Education remains a driving passion for Watson. “Chevron does a great deal around STEM—science, technology, engineering, and math,” Watson said. “As we look to hire young people, there’s an increasing shortfall, particularly among underrepresented minorities, in some of the technical disciplines. We support many programs to foster more opportunity and education for youth in those fields.”
John S. Watson:
My parents always talked to me about, "You only have one reputation," and so it's been wonderful to join Chevron and find those same characteristics here.
John S. Watson:
There are two reasons why I went to the University of Chicago. The first of course was Milton Friedman. This was the heyday of Milton Friedman at the University of Chicago, he had just retired by the time I arrived. The other reason, of course, was the way the University of Chicago approached education. It very much approach problem-solving by teaching you the disciplines.

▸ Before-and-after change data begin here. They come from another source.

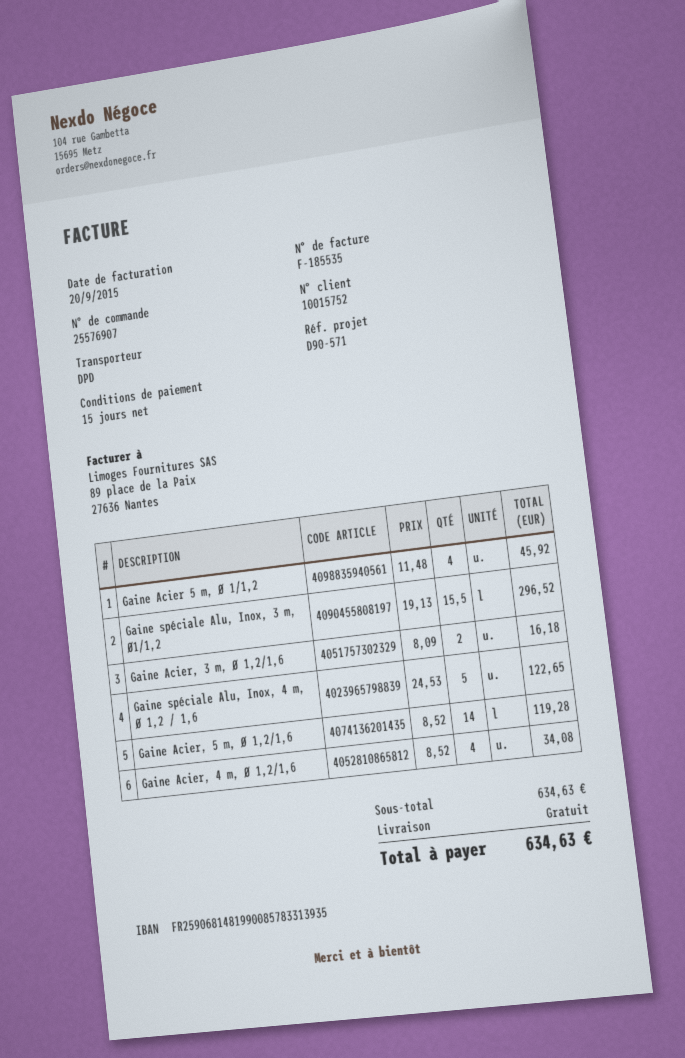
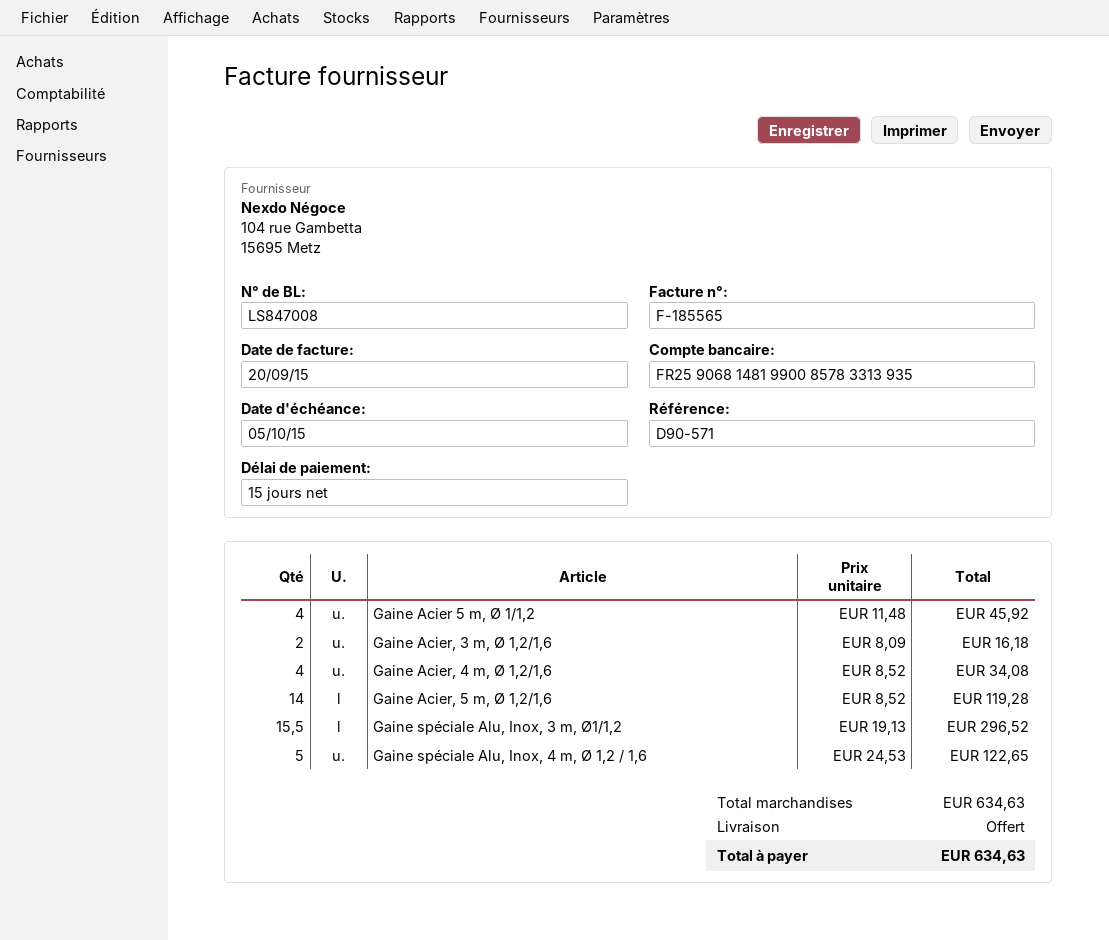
invoice number: F-185535 -> F-185565

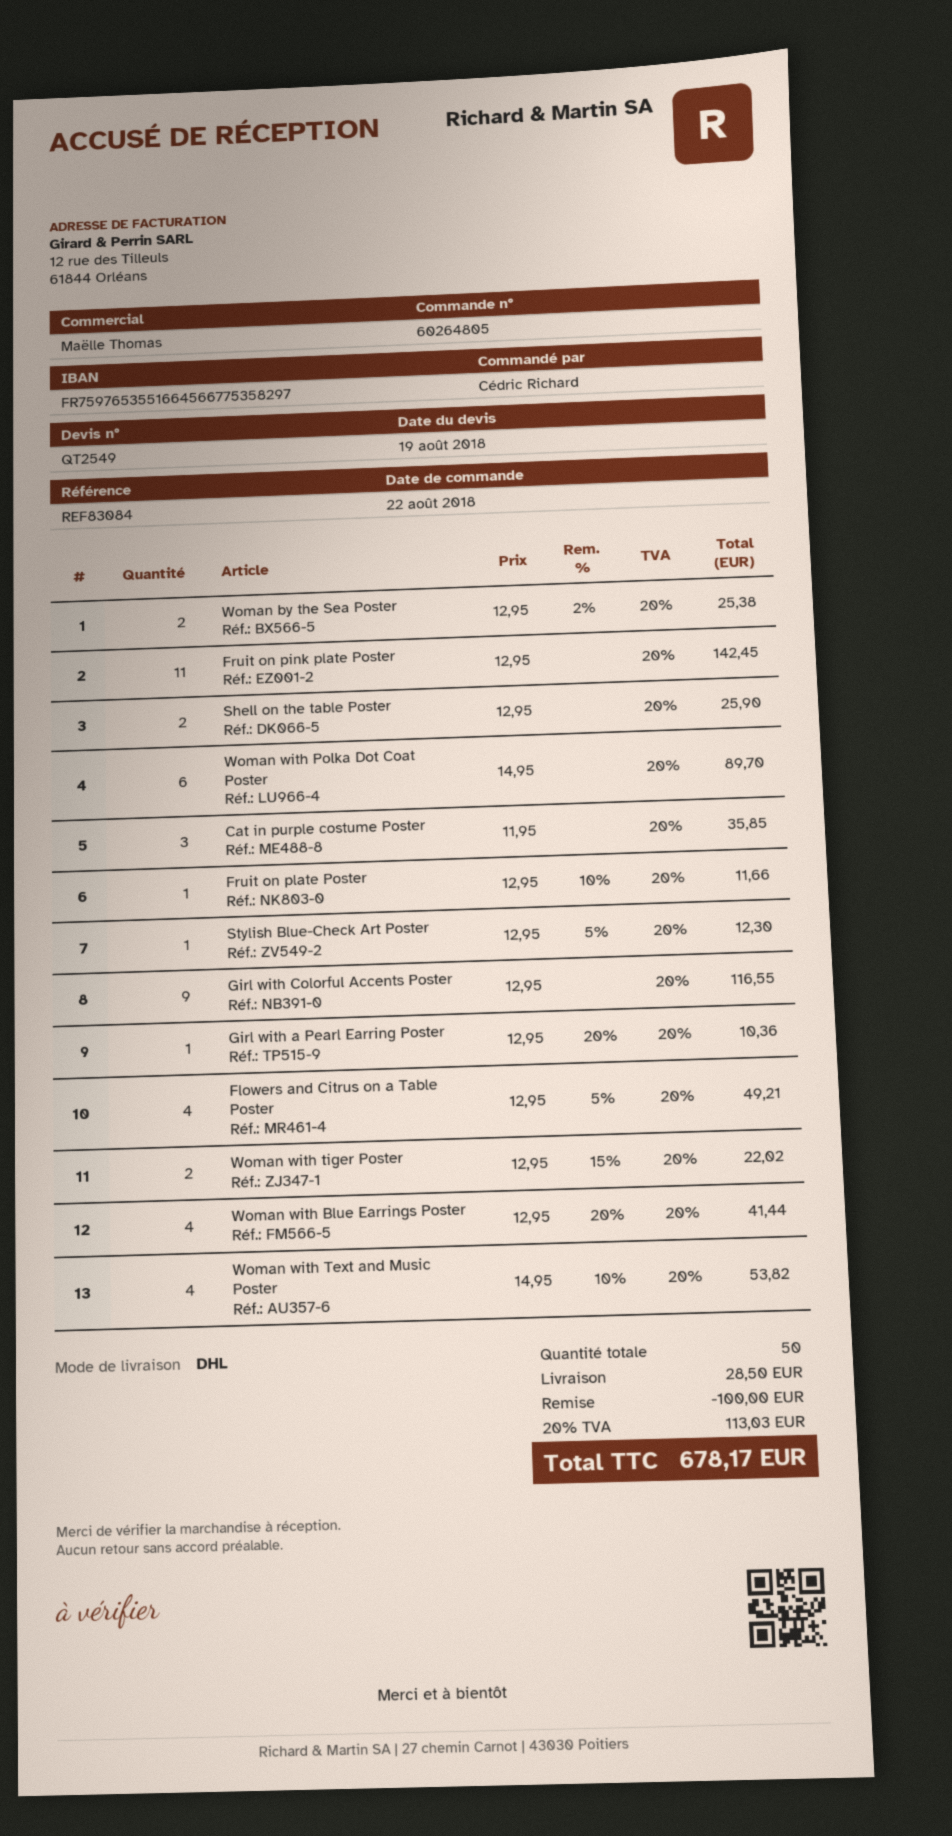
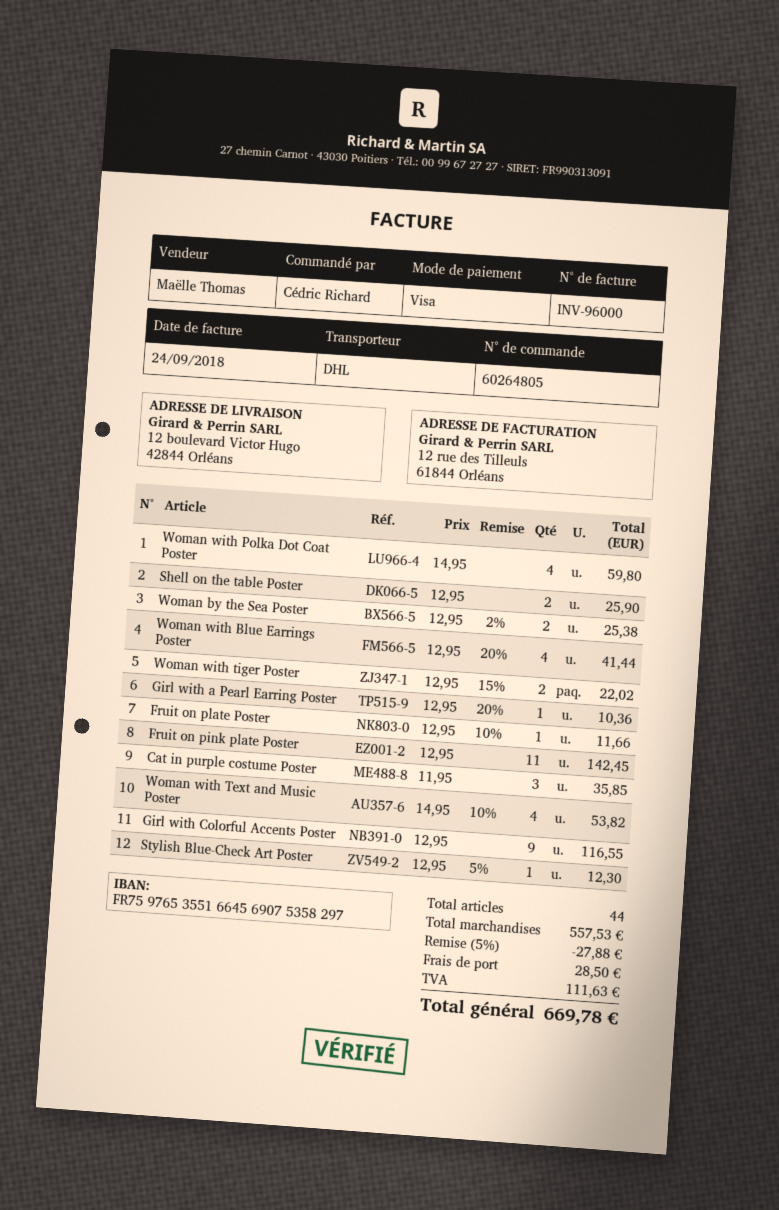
bank account: FR7597653551664566775358297 -> FR7597653551664569075358297
Woman with Polka Dot Coat Poster: 6 x 14.95 = 89.70 -> 4 x 14.95 = 59.80
Flowers and Citrus on a Table Poster: 4 x 12.95 - 5% = 49.21 -> none
total quantity: 50 -> 44
discount: 100.00 -> 27.88
tax: 113.03 -> 111.63
total: 678.17 -> 669.78

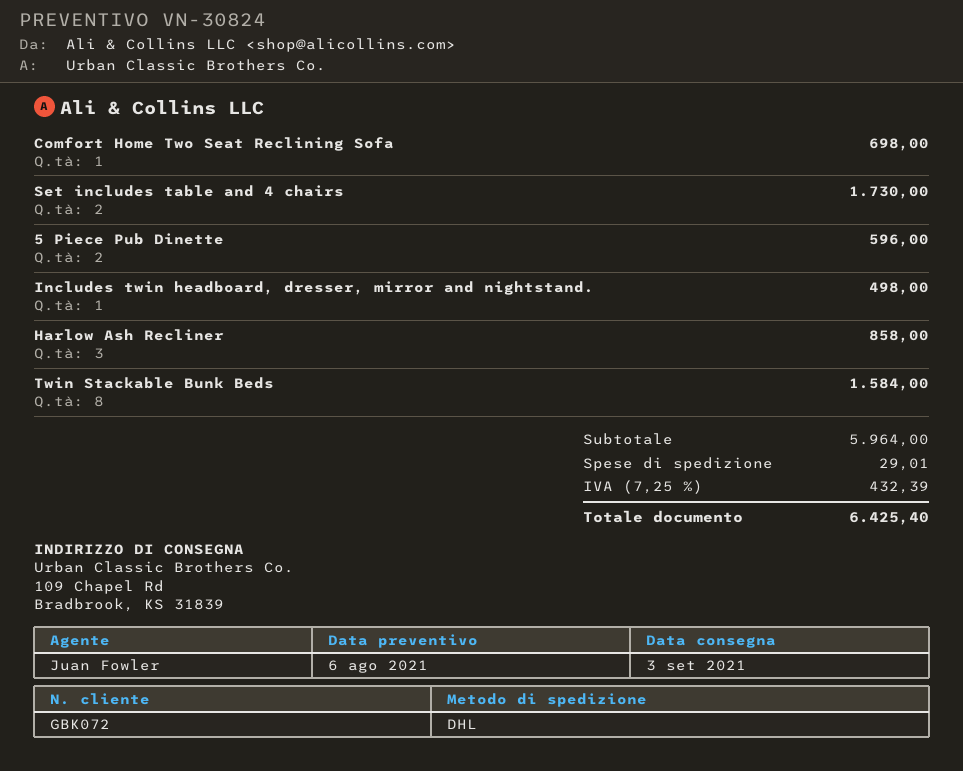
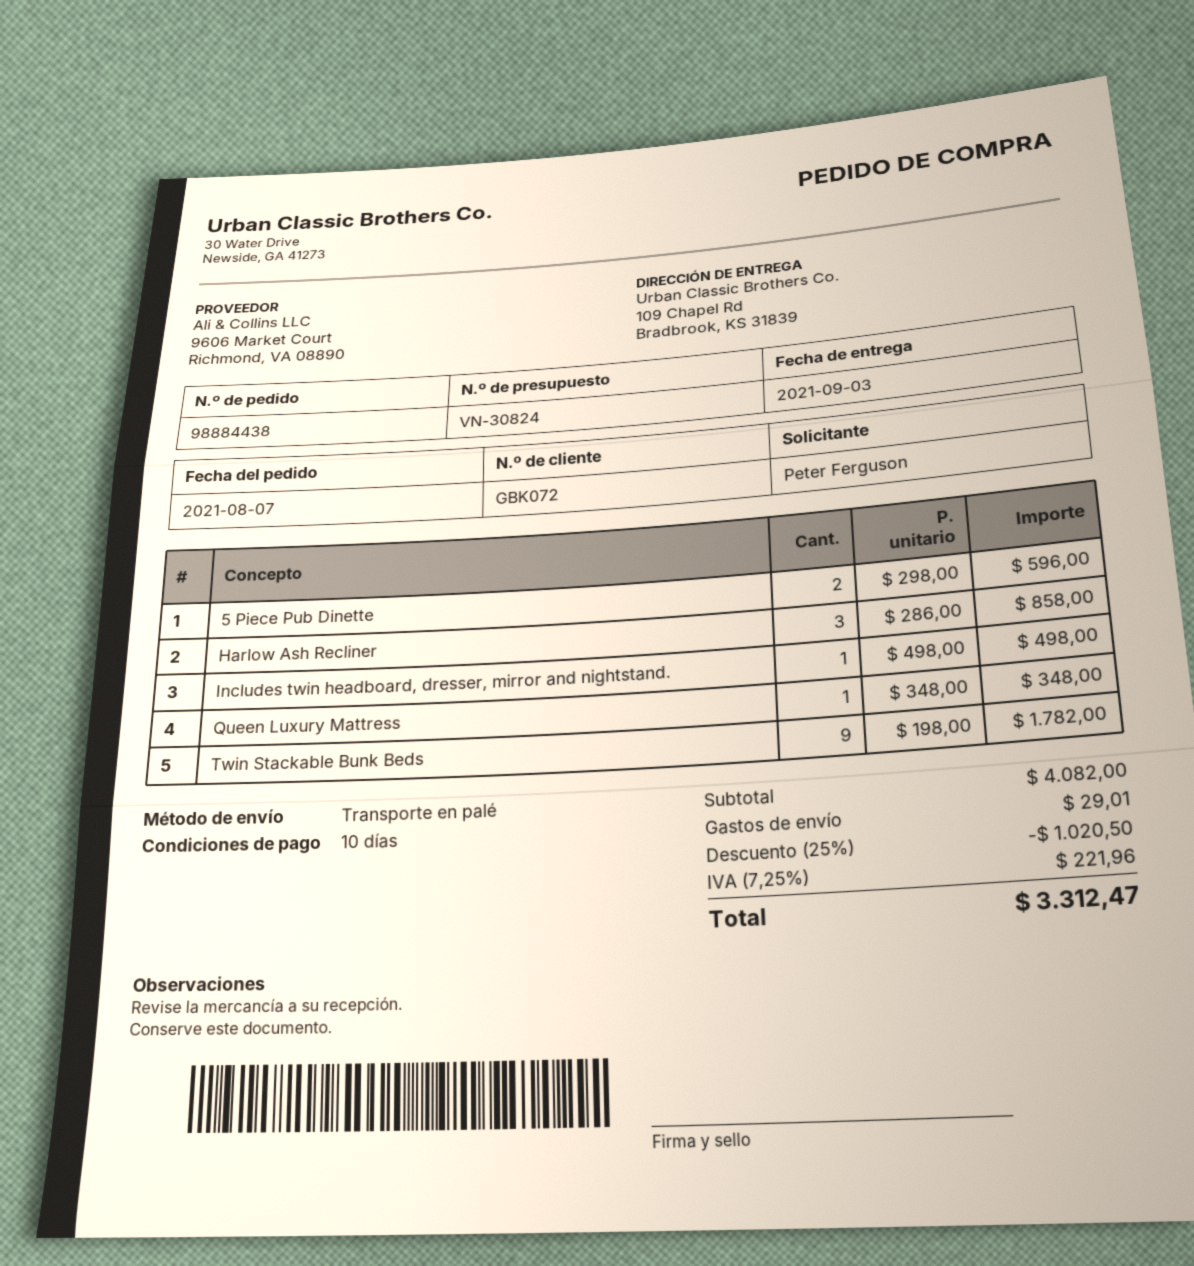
shipping method: DHL -> pallet freight
Comfort Home Two Seat Reclining Sofa: 1 for 698.00 -> none
Set includes table and 4 chairs: 2 for 1730.00 -> none
Twin Stackable Bunk Beds: 8 for 1584.00 -> 9 for 1782.00
Queen Luxury Mattress: none -> 1 for 348.00
subtotal: 5964.00 -> 4082.00
discount: none -> 25% = 1020.50
tax: 7.25% = 432.39 -> 7.25% = 221.96
total: 6425.40 -> 3312.47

And so, you'd learn accounting, you'd learn statistics, you'd learn behavioral science, and you would be responsible for integrating those into solving problems. And that framework that Chicago gave me enabled me to take uncertain facts, uncertain times, and meld them together to try to make a business decision that works for the company.
Pat Yarrington:
I think John is a very effective communicator, and he's a very effective ambassador for the company, and frankly for the industry at large. He has a phenomenal capability to take a very complex topic and boil it down into language that everybody can understand, put forward his data points, make a compelling argument.
John S. Watson:
In 1980 was around the time of the Iranian Revolution, and so oil was topical as it is today. And I got very interested in the oil industry for its geopolitics, for the macroeconomic implications of the industry, the technology that's involved. It just seemed like it was a broad and critical industry for the world, and I got very interested. And so I read a lot and then interviewed broadly in the oil and gas business and elsewhere at that time and wound up joining Chevron.
Mike Wirth:
Well, I think John marrys up his intellect, his belief in free enterprise, and in markets and in technology and competition, with a humanity that makes him approachable. When John challenges the people that work for him, it's never personal, it's always business. And so, as he pushes people to be better, to learn, to grow, to push themselves, it's always coming from a place where he's looking to make the company stronger and he's looking to make you stronger as well.
John S. Watson:
So what Chevron has afforded me is the opportunity to do many different things over time. So, I started in finance, but I've done many other things. And just as I was getting anxious as if I wanted to do something different, I would be moved on to something that was very different than what I had been doing. It was all in the same industry, but it allowed me to branch out and do different things I never would have thought I would wind up in the job that I'm in, and it's because I was tested in those different areas.
Joe Laymon:
The commitment to the development of our employees that is far superior than most other leaders. He just doesn't want you to come here and be content with just doing a job, he wants you to come here and be content in doing a better job, and doing something better for yourself and your family.
John S. Watson:
I think I was conditioned to ask questions and be analytical in my thinking at the University of Chicago. As time went by, I had to do it to survive in Chevron because it's such a big company, such a complex business. And you can't know everything, but there is somebody that knows everything inside the company. So I learned as time went on, instead of being the answer man all the time, to try to be the one that's eliciting information from people and extracting the right information and really listening and hearing what they say so you understand what they're contributing. It's very fashionable today to talk about inclusiveness, and the true meaning of that is making sure that everyone can contribute to their fullest. And so, and if you're going to allow people to contribute to their fullest, you better be good at letting them and asking the questions so they can do a particularly fair job like mine.
John S. Watson:
I'm currently very interested in education, and particularly primary education. Chevron does a great deal around STEM, science, technology, engineering, and math. As we look to hire young people to take positions in our company, there's just an increasing shortfall, particularly amongst underrepresented minorities in some of the technical disciplines. So at our company, and personally, we work very hard to try to foster more involvement for youth in those fields so that we have a pool of people to draw from. I'm very grateful to the university. It taught me a way to think. And I didn't really realize it until my later years, that the way I would dissect problems, the way I would take on issues, including the public position of our company in many areas, is really based on some of the thinking skills that I developed at the University of Chicago, and I truly believe that.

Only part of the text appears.